Le ministre des Finances, Doudou Fwamba Likunde Li-Botayi, a officiellement clôturé les Cliniques fiscales organisées au Centre culturel de Kinshasa. Il a, à cette occasion, visité les différents stands consacrés à l’information et à l’assistance des opérateurs économiques autour de la réforme de la facture normalisée.
Le ministre des Finances a présenté ces Cliniques fiscales comme la dernière opportunité accordée aux entreprises pour se conformer aux nouvelles exigences fiscales. Selon lui, la réforme de la facture normalisée, engagée par les gouvernements successifs, a été consolidée et rendue pleinement opérationnelle en 2025.
Alors que les sanctions prévues par la loi pouvaient être appliquées immédiatement, le Gouvernement avait accordé un moratoire de deux mois, à la demande de la Fédération des entreprises du Congo (FEC).
Des échanges avec les organisations professionnelles ont ensuite permis d’apporter des harmonisations et clarifications, donnant lieu à une ultime période supplémentaire de trente jours pour permettre aux entreprises de se mettre en conformité.
Pour faciliter cette transition, le Gouvernement a également acquis sur fonds propres 4 000 dispositifs fiscaux, destinés à permettre aux opérateurs économiques d’intégrer plus facilement le système de facturation normalisée.
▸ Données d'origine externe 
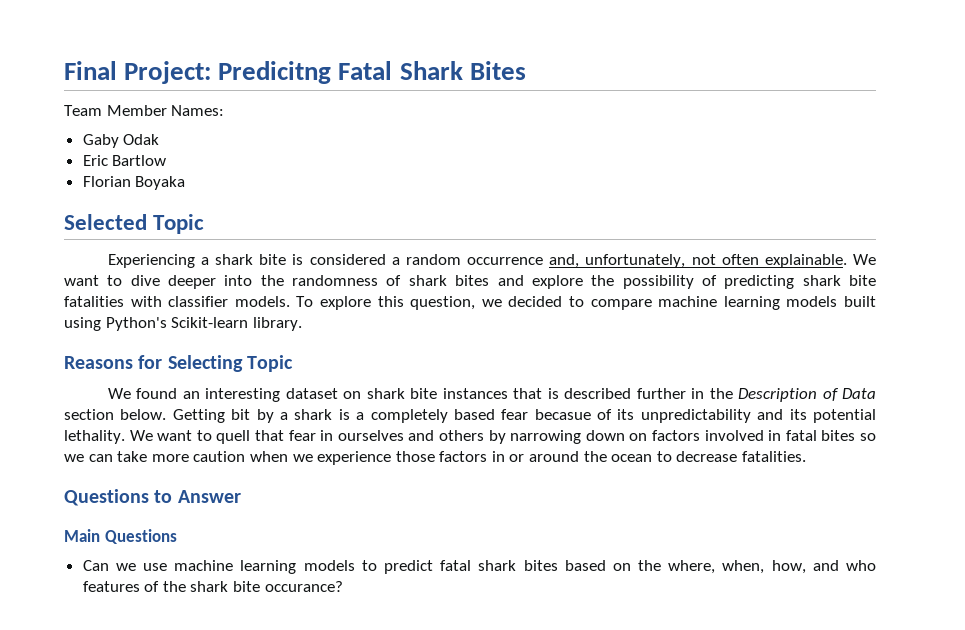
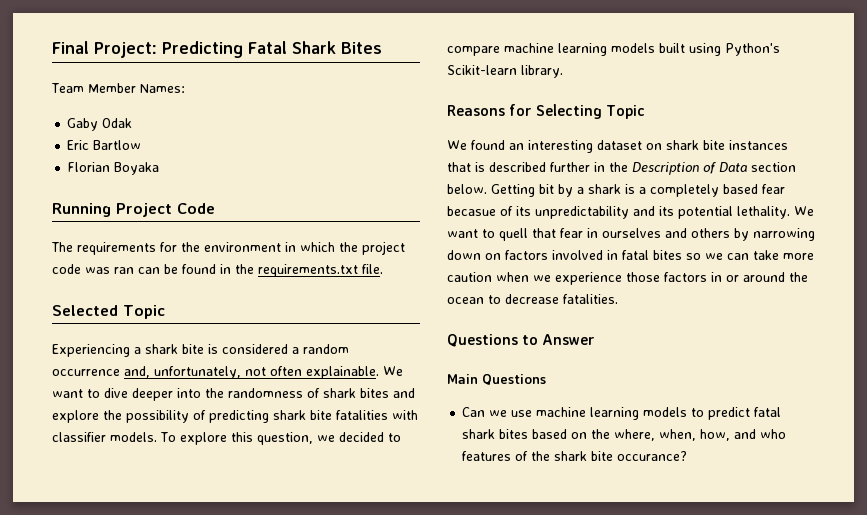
[218,61,332,84] Predicitng -> [162,41,243,58] Predicting
(186, 183) none -> [52,203,215,217] [51,241,405,255] [52,264,383,277] // Running Project Code // The requirements for the environment in which the project code was ran can be found in the requirements.txt file.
« Avec ces Cliniques fiscales, nous sifflons la fin des moratoires », a déclaré Doudou Fwamba. Le ministre a prévenu qu’à l’issue de cette dernière période, la Direction générale des impôts (DGI) procédera à des sanctions ciblées contre les contrevenants.
« L’heure de la fraude à la TVA est révolue », a-t-il martelé, appelant les entreprises à se conformer aux obligations fiscales.
L’argentier national a également adressé un avertissement aux opérateurs économiques :
« Nous connaissons aujourd’hui le niveau des écarts de tout un chacun. Si les sanctions tombent, que personne n’évoque le climat des affaires. »
Pour le ministre, la conformité fiscale demeure un élément essentiel dans les relations entre les entreprises, leurs partenaires et l’administration.
« Une entreprise conforme inspire confiance à ses partenaires et à l’administration fiscale », a-t-il souligné.
Notons que la clôture des Cliniques fiscales marque ainsi, selon le ministère des Finances, le passage de la phase d’accompagnement à celle du contrôle et de l’application des sanctions, dans le cadre de la réforme de la facture normalisée et de la lutte contre la fraude à la TVA.